# Getting the Data

## Finding the source

When we were checking different sites for basketball data, we ran across one website that had what we needed.

[stats.nba.com](https://stats.nba.com/teams/traditional/?sort=W_PCT&dir=-1)

![NBA Stats site](../Images/stats.nba.com.png)
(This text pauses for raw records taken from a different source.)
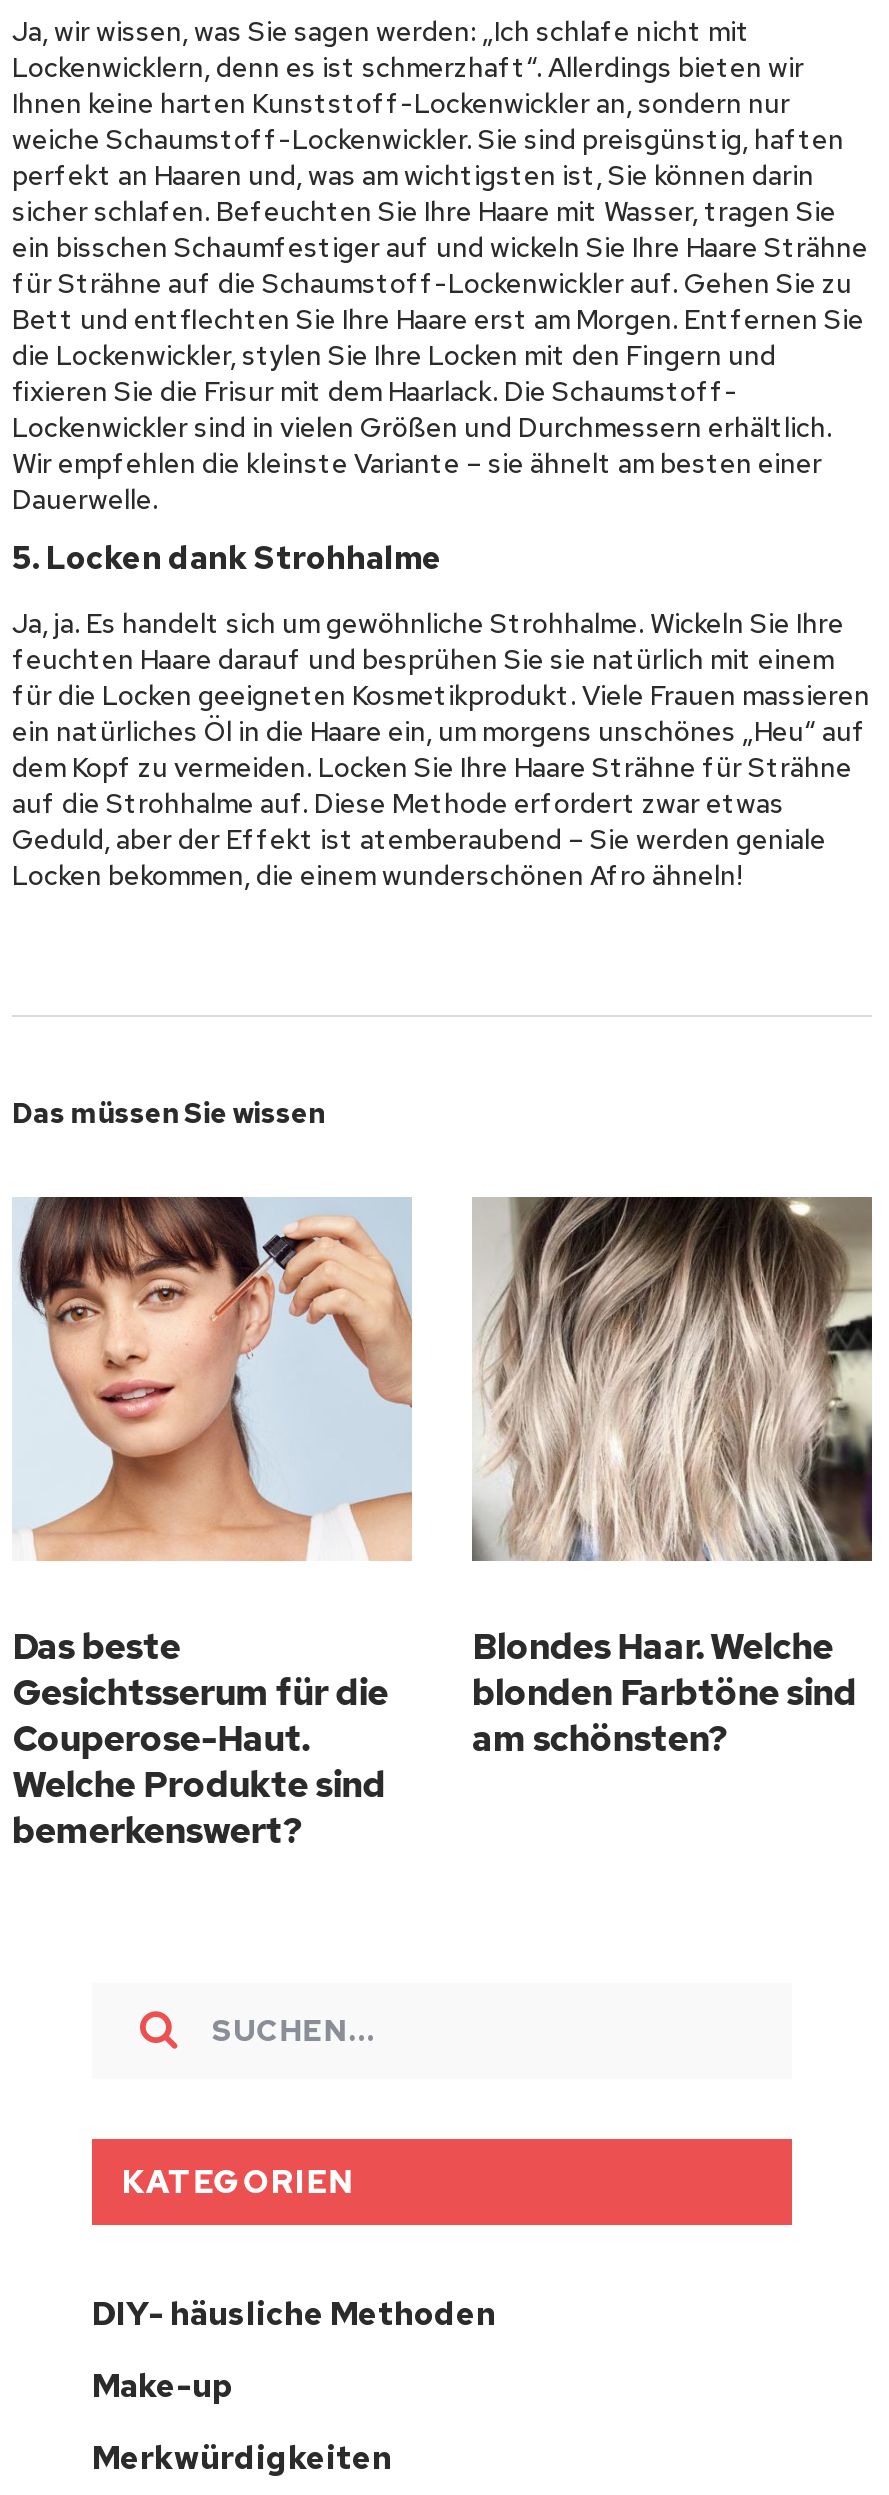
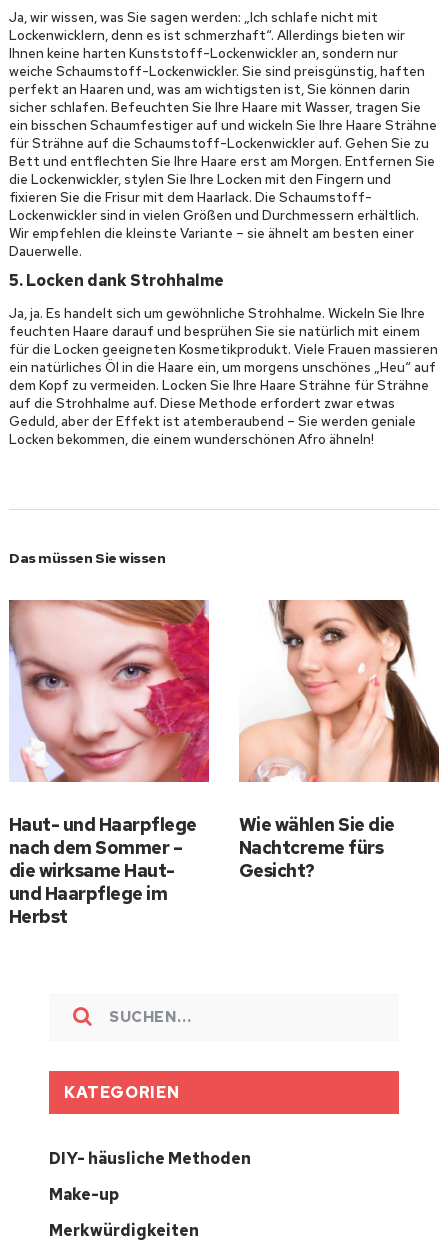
- [image]
- Das beste
- Gesichtsserum für die
- Couperose-Haut.
- Welche Produkte sind
- bemerkenswert?
+ [image]
+ Haut- und Haarpflege
+ nach dem Sommer –
+ die wirksame Haut-
+ und Haarpflege im
+ Herbst

- [image]
- Blondes Haar. Welche
- blonden Farbtöne sind
- am schönsten?
+ [image]
+ Wie wählen Sie die
+ Nachtcreme fürs
+ Gesicht?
The problem we had was that it it's not an api, and there wasn't a way to get that data in terms of a CSV. And we didn't want to copy and paste each page individually.

## Getting the URL

We observed that when you put in the parameters of the page, only the frame loaded. We opened up Chrome Dev Tools to the networking tab and then looked what happened when you clicked run it.

![Chrome Exploration](../Images/dev_tools.png)

A close up of the url is shown here:

![Chrome Exploration](../Images/devurl.png)

`https://stats.nba.com/stats/leaguedashteamstats?Conference=&DateFrom=&DateTo=&Division=&GameScope=&GameSegment=&LastNGames=0&LeagueID=00&Location=Home&MeasureType=Base&Month=0&OpponentTeamID=0&Outcome=&PORound=0&PaceAdjust=N&PerMode=Totals&Period=0&PlayerExperience=&PlayerPosition=&PlusMinus=N&Rank=N&Season=2018-19&SeasonSegment=&SeasonType=Regular+Season&ShotClockRange=&StarterBench=&TeamID=0&TwoWay=0&VsConference=&VsDivision=`

## Verify that it returns data in the right format

We simply pasted it into a browser to look and see if it was JSON compatibatible and it was.

![Data Check](../Images/url_response.png)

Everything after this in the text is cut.